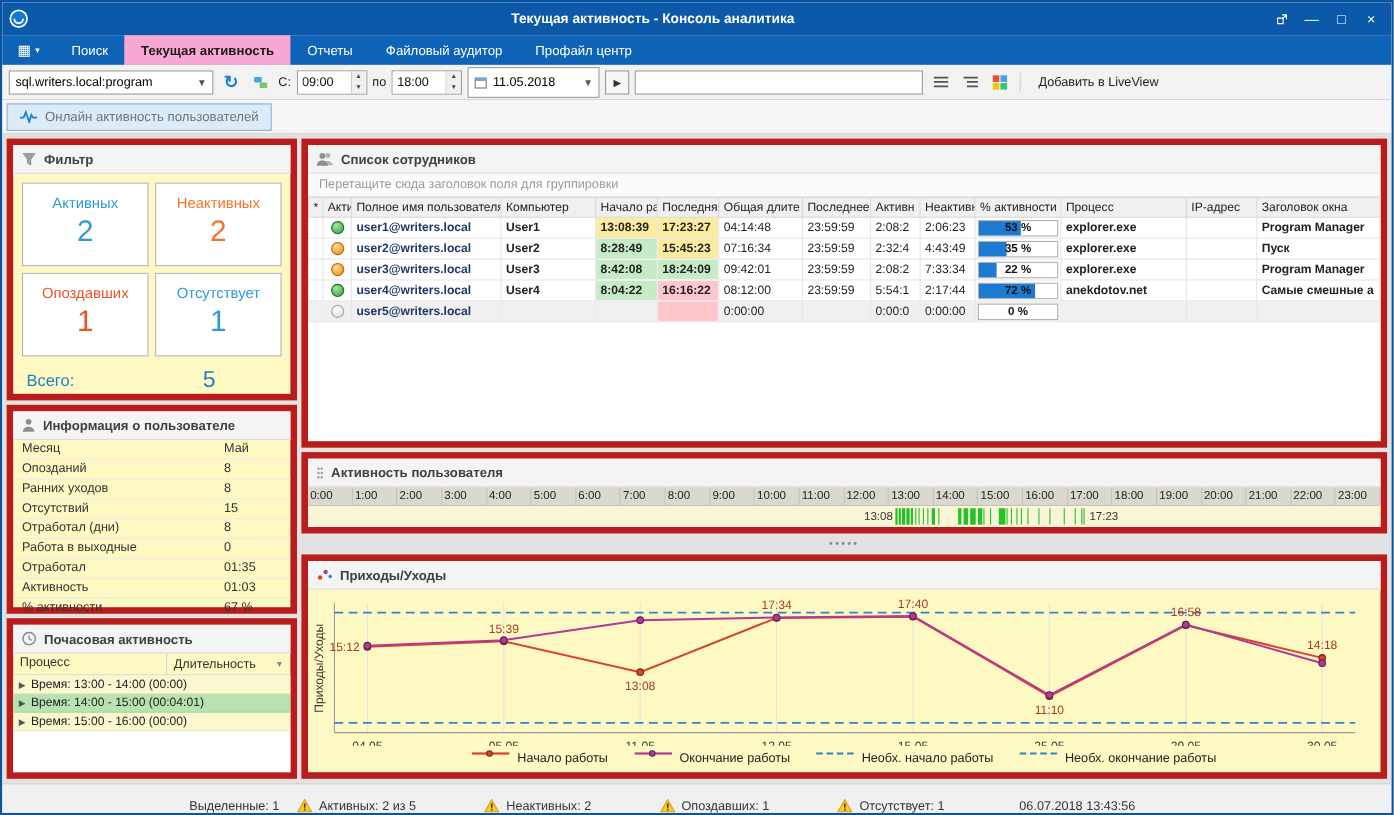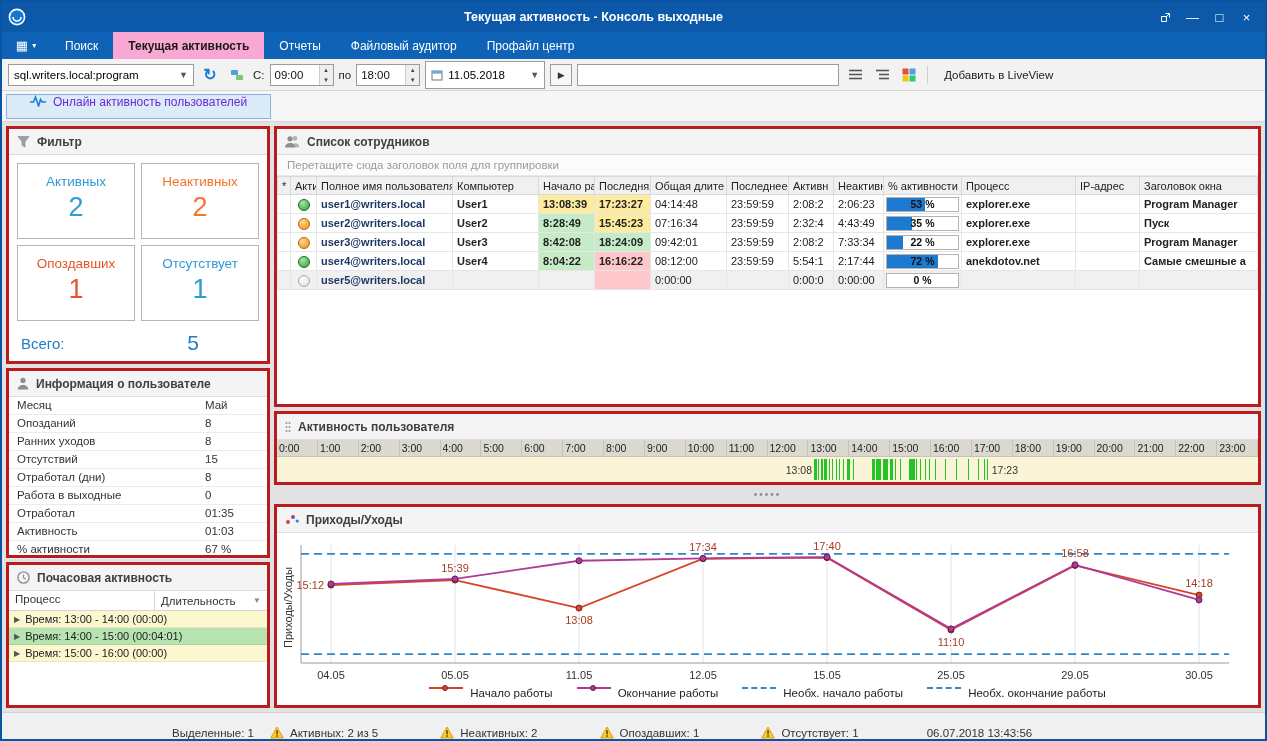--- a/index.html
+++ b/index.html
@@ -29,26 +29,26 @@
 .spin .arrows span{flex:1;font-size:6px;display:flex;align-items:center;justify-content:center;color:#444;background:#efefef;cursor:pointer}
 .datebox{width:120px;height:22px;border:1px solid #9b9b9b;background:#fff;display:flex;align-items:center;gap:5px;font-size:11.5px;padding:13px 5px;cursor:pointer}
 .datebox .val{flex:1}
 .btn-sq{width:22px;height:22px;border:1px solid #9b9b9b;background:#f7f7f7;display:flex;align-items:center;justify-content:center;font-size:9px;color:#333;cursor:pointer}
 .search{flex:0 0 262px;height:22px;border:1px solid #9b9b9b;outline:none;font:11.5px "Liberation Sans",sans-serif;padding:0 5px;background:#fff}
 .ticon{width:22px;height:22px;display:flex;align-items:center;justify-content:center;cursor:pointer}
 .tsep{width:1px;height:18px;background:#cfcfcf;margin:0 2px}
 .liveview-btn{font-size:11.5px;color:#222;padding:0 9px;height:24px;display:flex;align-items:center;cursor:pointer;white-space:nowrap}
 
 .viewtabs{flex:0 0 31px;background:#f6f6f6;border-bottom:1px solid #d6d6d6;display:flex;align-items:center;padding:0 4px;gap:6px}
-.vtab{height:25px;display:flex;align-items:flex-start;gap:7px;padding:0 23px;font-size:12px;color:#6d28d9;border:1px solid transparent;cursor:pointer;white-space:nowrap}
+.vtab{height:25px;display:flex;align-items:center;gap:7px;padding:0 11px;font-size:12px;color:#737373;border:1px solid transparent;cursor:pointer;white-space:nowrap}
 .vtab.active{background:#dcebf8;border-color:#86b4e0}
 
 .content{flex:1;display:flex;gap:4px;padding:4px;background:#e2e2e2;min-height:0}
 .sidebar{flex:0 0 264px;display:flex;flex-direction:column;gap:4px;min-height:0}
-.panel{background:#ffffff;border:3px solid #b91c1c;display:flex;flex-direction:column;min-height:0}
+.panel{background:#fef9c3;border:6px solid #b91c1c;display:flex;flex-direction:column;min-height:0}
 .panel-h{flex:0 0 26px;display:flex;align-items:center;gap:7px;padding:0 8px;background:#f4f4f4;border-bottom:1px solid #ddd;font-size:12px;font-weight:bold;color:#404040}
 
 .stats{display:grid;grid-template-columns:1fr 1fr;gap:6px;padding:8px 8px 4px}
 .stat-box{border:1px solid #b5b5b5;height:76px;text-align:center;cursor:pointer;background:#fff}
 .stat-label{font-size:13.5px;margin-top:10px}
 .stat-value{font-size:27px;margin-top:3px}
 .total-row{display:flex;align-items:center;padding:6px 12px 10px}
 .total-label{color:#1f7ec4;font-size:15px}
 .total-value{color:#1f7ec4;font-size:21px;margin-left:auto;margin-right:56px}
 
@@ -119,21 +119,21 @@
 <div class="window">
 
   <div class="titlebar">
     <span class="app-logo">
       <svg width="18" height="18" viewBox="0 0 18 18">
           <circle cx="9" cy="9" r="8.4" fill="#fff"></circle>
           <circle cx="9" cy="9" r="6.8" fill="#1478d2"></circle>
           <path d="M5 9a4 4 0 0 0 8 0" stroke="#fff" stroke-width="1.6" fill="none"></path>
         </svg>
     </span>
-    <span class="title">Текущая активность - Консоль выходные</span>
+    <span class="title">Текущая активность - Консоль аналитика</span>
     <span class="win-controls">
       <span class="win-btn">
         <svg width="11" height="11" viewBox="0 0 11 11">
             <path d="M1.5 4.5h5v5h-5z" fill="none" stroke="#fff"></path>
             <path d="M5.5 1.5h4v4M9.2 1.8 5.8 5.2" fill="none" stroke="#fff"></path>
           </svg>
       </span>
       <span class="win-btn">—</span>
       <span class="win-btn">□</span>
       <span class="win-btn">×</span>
* * *
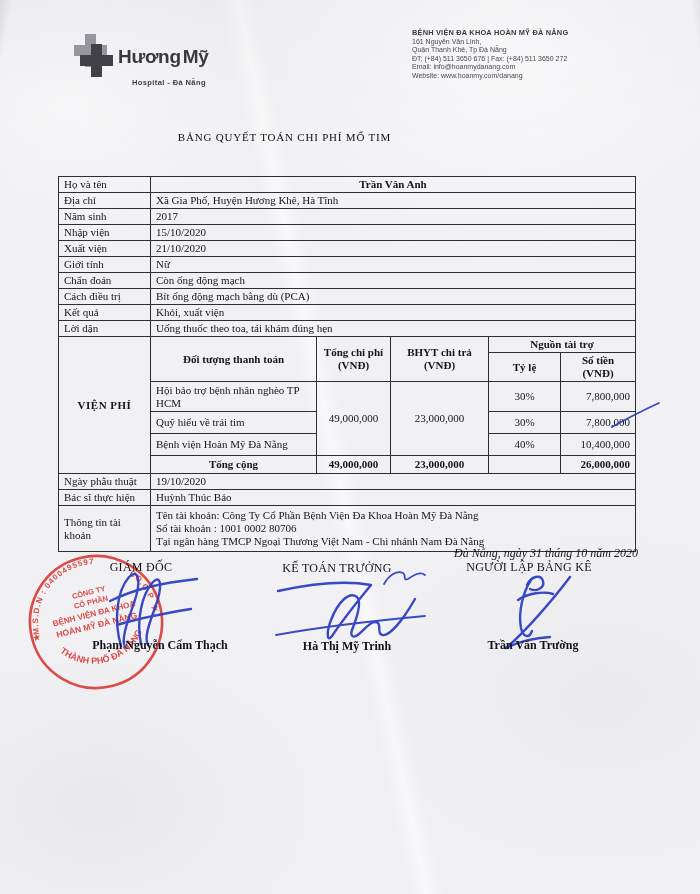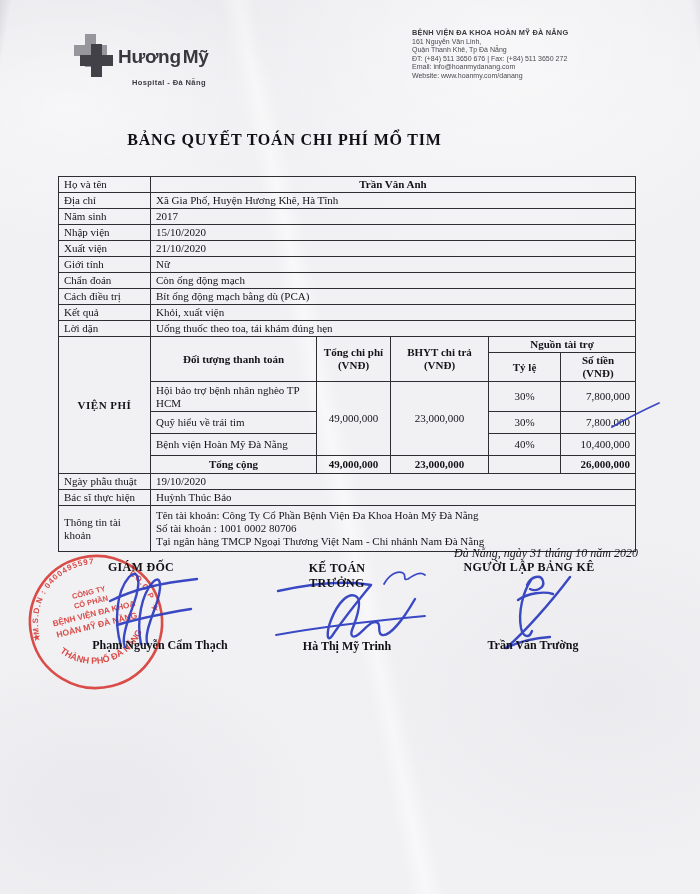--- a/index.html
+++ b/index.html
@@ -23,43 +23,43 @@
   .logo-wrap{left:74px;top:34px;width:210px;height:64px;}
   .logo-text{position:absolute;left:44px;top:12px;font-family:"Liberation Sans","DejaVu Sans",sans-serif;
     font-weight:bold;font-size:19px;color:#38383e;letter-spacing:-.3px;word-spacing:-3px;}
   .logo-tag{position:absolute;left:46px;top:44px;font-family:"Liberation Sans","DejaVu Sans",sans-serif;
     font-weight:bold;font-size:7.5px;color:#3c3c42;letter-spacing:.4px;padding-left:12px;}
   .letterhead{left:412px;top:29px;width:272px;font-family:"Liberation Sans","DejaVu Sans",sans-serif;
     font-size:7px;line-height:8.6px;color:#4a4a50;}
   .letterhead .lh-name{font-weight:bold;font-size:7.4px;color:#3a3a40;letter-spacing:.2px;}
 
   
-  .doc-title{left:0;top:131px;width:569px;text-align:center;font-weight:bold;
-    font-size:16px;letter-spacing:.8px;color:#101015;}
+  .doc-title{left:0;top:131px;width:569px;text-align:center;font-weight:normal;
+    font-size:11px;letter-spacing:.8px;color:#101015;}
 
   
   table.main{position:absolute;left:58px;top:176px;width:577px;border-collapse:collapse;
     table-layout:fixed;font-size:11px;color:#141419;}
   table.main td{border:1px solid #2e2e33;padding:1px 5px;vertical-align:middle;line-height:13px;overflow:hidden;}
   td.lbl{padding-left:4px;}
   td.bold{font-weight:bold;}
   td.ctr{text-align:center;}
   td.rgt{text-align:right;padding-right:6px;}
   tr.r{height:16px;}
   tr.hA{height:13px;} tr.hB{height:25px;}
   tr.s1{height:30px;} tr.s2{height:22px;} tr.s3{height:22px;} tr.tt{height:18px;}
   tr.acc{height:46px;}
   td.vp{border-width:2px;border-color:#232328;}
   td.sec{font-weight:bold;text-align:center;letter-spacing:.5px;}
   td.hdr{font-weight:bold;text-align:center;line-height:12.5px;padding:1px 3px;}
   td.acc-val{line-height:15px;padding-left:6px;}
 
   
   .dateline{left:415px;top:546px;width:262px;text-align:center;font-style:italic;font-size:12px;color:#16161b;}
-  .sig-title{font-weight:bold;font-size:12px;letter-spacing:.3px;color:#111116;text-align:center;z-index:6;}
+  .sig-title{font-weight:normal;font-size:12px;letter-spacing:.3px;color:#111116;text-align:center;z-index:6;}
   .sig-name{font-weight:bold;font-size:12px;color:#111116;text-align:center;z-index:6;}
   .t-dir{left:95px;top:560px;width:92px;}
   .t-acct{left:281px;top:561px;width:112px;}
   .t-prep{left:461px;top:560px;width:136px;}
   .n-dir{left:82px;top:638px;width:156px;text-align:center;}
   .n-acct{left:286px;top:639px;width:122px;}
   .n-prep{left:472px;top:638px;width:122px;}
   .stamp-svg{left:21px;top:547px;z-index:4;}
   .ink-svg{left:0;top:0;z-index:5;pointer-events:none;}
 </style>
* * *
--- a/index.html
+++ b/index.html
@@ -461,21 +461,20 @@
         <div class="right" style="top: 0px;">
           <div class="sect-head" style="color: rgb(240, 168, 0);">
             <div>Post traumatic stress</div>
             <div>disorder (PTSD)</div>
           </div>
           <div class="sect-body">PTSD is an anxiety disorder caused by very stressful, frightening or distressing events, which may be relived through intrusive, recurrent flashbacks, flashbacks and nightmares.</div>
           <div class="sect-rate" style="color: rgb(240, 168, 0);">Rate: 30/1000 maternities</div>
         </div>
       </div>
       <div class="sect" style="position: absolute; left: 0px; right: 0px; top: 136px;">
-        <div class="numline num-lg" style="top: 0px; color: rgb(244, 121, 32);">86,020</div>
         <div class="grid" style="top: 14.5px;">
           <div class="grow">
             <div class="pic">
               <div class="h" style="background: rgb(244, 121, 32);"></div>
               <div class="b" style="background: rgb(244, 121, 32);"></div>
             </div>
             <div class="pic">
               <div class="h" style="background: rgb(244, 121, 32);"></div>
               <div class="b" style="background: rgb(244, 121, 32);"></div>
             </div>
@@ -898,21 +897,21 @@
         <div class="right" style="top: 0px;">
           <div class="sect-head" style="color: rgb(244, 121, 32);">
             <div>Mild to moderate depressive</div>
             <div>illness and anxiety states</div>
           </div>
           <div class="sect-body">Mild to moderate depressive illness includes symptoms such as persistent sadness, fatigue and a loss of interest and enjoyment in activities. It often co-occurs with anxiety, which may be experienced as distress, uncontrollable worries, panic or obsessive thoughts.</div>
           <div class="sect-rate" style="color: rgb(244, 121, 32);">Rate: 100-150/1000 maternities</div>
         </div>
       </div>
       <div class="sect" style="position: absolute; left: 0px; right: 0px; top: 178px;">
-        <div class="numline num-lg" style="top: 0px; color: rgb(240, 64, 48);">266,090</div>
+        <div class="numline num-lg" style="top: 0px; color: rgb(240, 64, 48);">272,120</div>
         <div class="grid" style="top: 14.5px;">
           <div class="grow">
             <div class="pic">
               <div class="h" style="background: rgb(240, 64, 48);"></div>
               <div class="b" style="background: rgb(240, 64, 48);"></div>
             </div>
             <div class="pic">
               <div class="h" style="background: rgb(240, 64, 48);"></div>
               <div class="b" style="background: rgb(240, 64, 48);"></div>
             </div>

TASK PROMPT —
Copy out all lines of the material containing the word "Mild".

SOLVED EXERCISE —
             <div>Mild to moderate depressive</div>
           <div class="sect-body">Mild to moderate depressive illness includes symptoms such as persistent sadness, fatigue and a loss of interest and enjoyment in activities. It often co-occurs with anxiety, which may be experienced as distress, uncontrollable worries, panic or obsessive thoughts.</div>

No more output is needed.